Thursday, April 11, 2013

Catholic Church is Leading the Way on Ethical Stem Cell Research and Regenerative Medicine

Deacon Keith Fournier discusses adult stem cell research at

"VATICAN CITY (Catholic Online) - On Thursday April 11, 2013 an extraordinarily important conference began with the enthusiastic approval of the Vatican. The topic is stem cell research and regenerative medicine. In fact, the conference is entitled Regenerative medicine: A Fundamental Shift in Science and Culture and you can read much more about it here. The conference continues through Saturday, April 13, 2013 and is hosted by the Pontifical Council for Culture, STOQ International, NeoStem and the Stem for Life Foundation.
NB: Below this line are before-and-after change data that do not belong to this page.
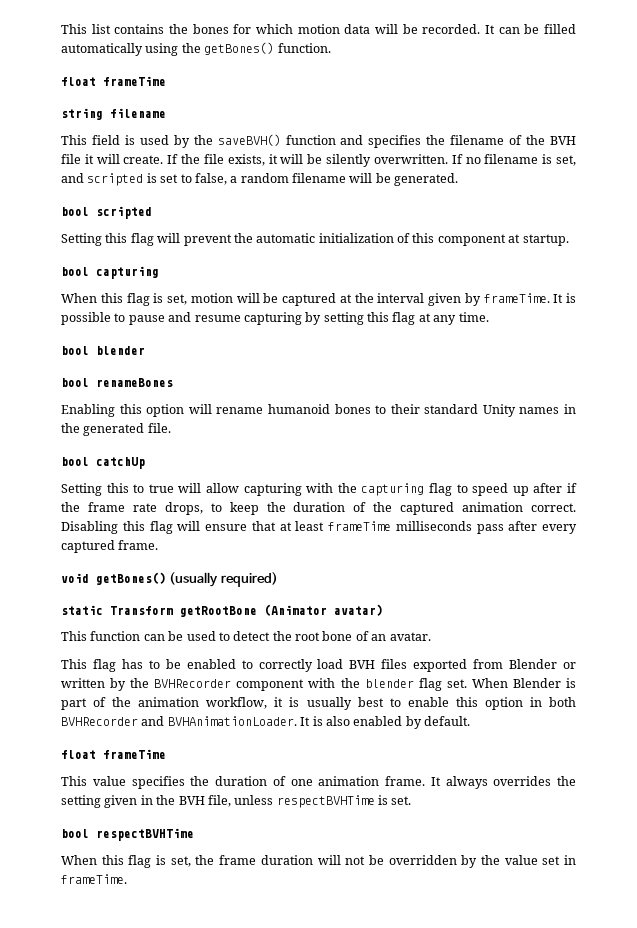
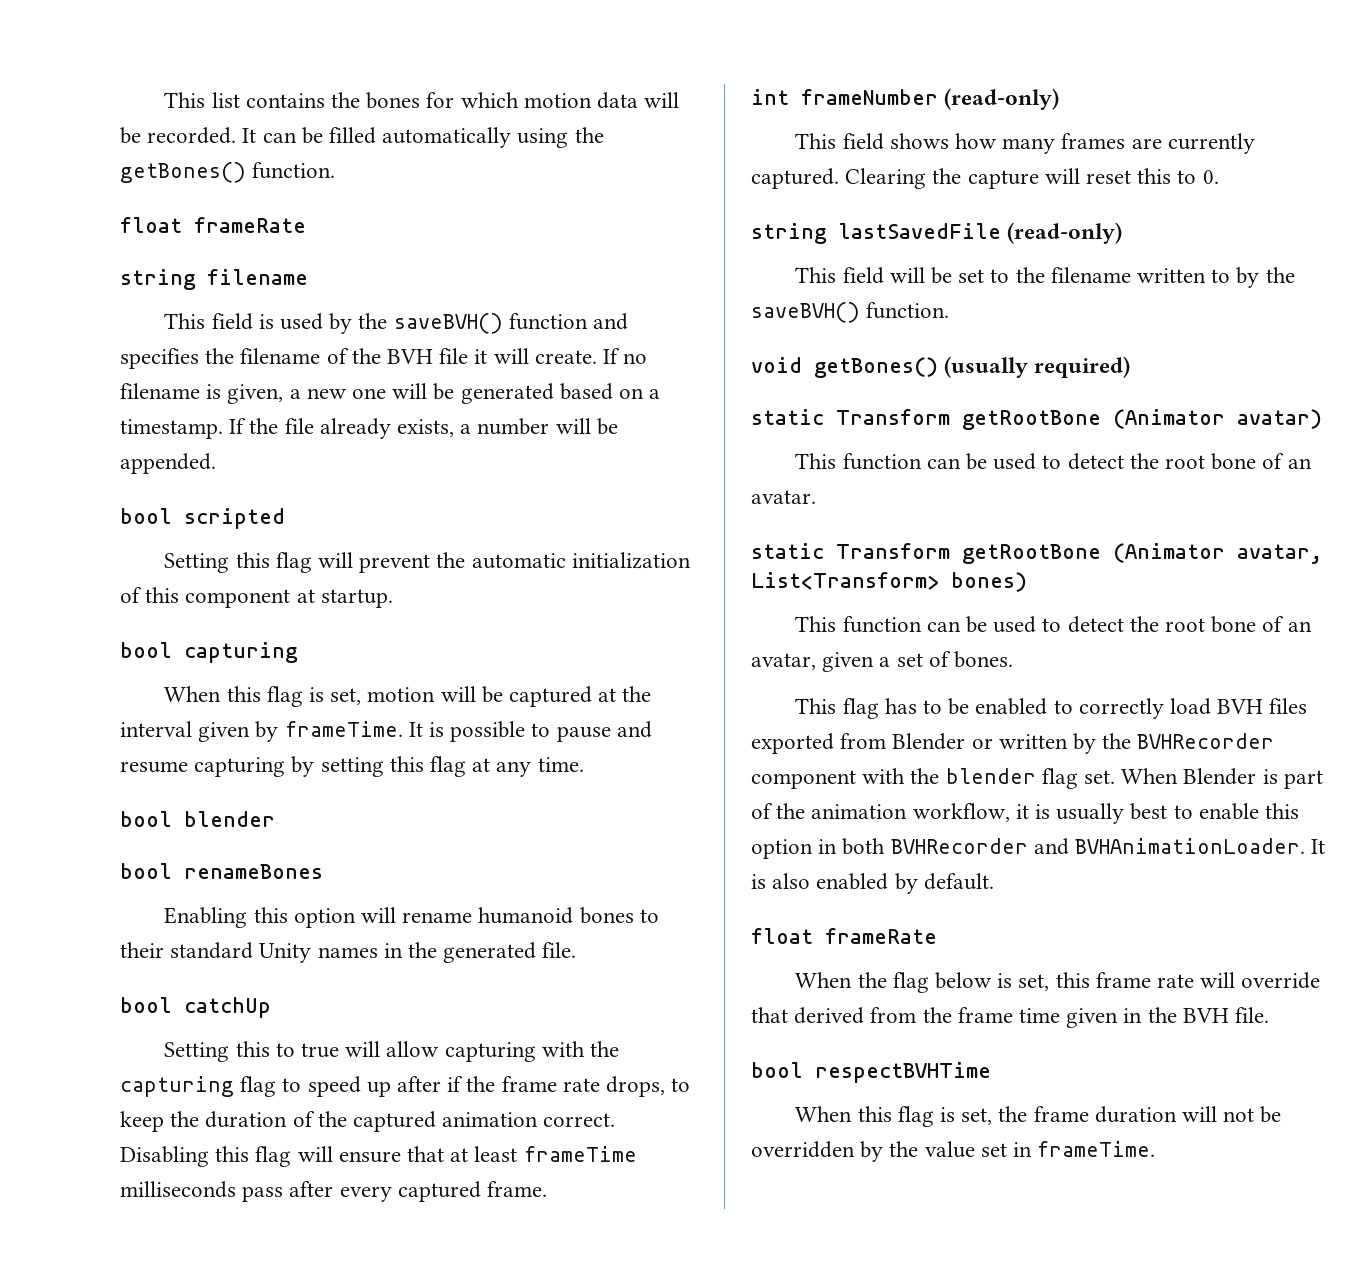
  It can be filled automatically using the getBones() function.
- float frameTime
+ float frameRate
- If the file exists, it will be silently overwritten. If no filename is set, and scripted is set to false, a random filename will be generated.
+ If no filename is given, a new one will be generated based on a timestamp. If the file already exists, a number will be appended.
+ int frameNumber (read-only)
+ This field shows how many frames are currently captured. Clearing the capture will reset this to 0.
+ string lastSavedFile (read-only)
+ This field will be set to the filename written to by the saveBVH() function.
+ static Transform getRootBone (Animator avatar, List<Transform> bones)
+ This function can be used to detect the root bone of an avatar, given a set of bones.
  It is also enabled by default.
- float frameTime
- This value specifies the duration of one animation frame. It always overrides the setting given in the BVH file, unless respectBVHTime is set.
+ float frameRate
+ When the flag below is set, this frame rate will override that derived from the frame time given in the BVH file.

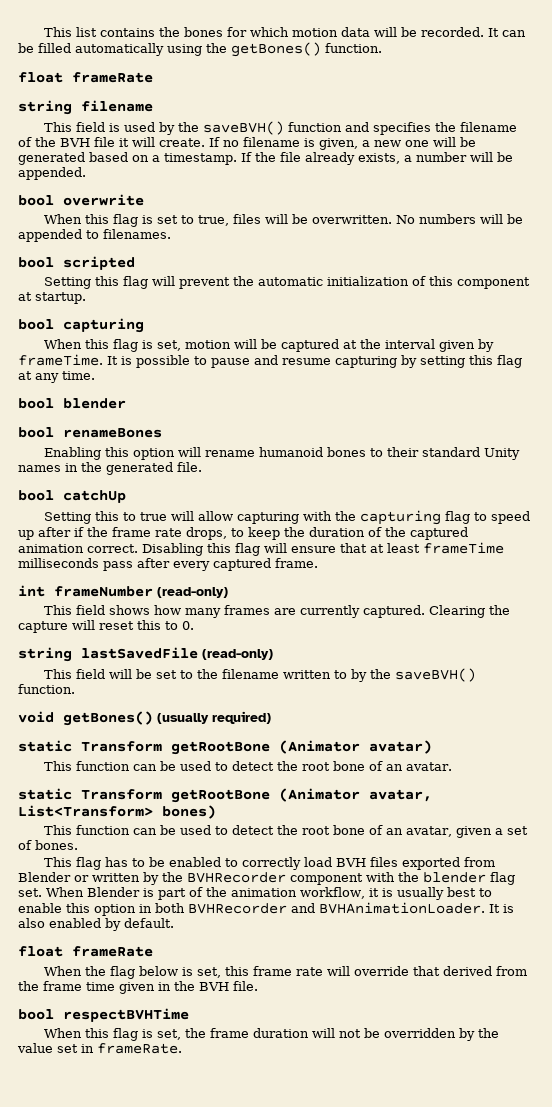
+ bool overwrite
+ When this flag is set to true, files will be overwritten. No numbers will be appended to filenames.
- When this flag is set, the frame duration will not be overridden by the value set in frameTime.
+ When this flag is set, the frame duration will not be overridden by the value set in frameRate.

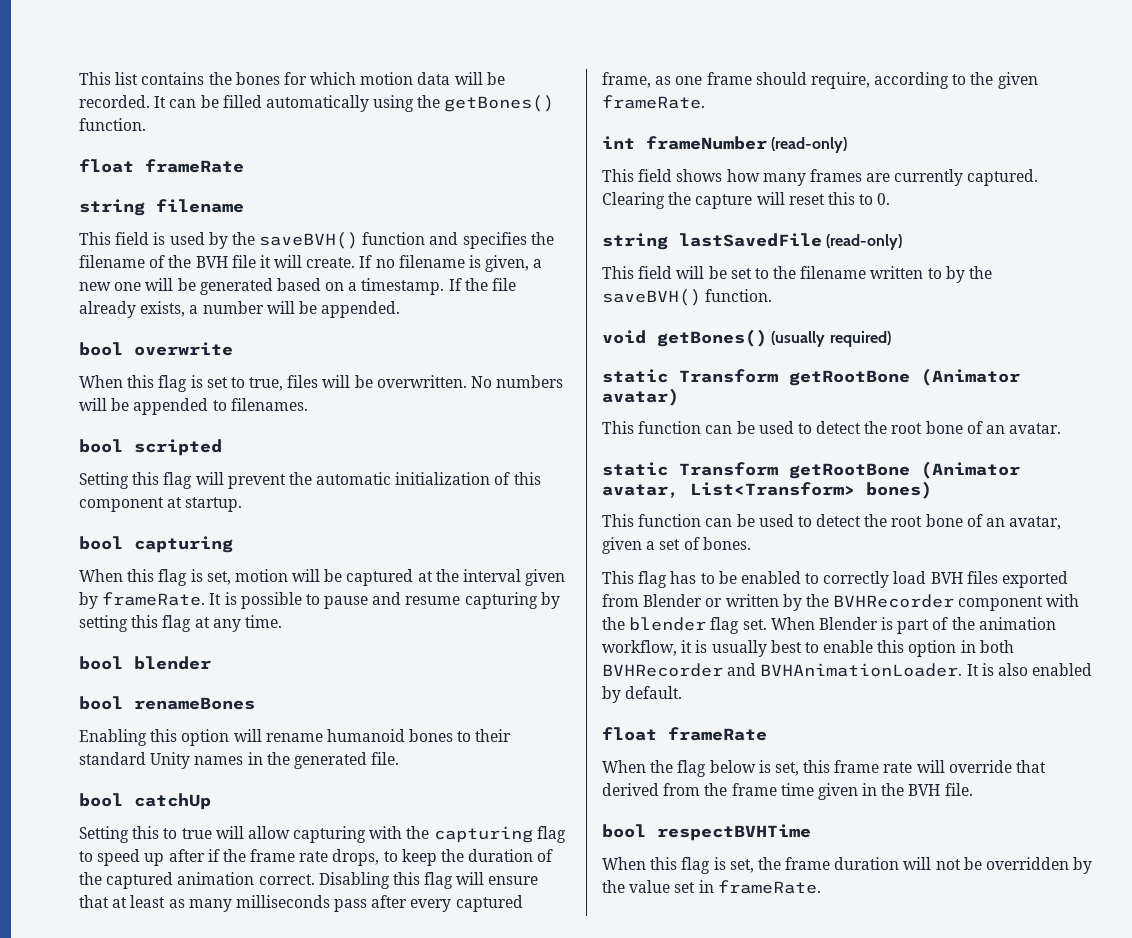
- When this flag is set, motion will be captured at the interval given by frameTime.
+ When this flag is set, motion will be captured at the interval given by frameRate.
- Disabling this flag will ensure that at least frameTime milliseconds pass after every captured frame.
+ Disabling this flag will ensure that at least as many milliseconds pass after every captured frame, as one frame should require, according to the given frameRate.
The conference brings together medical researchers, politicians, Church leaders, scholars, scientists and students to educate the world and promote ongoing work in the use of adult stem cells."

He lists some of the many examples of stem cell breakthroughs, which he correctly points out are often mentioned in the press in a way that does not clarify they are adult stem cells:

"Back in May of 2011 Scientists from the Schepens Eye Research Institute in Boston, Massachusetts announced the they used stem cells which they derived from ADULT skin to re-grow areas of the retina and improve vision. Chinese researchers announced they have taken stem cells derived from ADULT skin and prompted them to become liver cells, thereby restoring a liver in a laboratory animal. That same month and year, the New England Journal of Medicine reported that scientists discovered that adults have stem cells within their lungs which are capable of being used to regenerate damaged lungs. They found "undifferentiated human lung stem cells nested in niches in the distal airways. These cells are self-renewing, clonogenic, and multipotent in vitro."


"In 2011 the first of these conferences supporting, promoting and endorsing was held in Vatican City. It was entitled  Adult Stem Cells: Science and the Future of Man and Culture It was sponsored by the same alliance including the Vatican. When it concluded Pope Benedict XVI made this observation: "the potential benefits of adult stem cell research are very considerable, since it opens up possibilities for healing chronic degenerative illnesses by repairing damaged tissue and restoring its capacity for regeneration. The improvement that such therapies promise would constitute a significant step forward in medical science, bringing fresh hope to sufferers and their families alike. For this reason, the Church naturally offers her encouragement to those who are engaged in conducting and supporting research of this kind, always with the proviso that it be carried out with due regard for the integral good of the human person and the common good of society."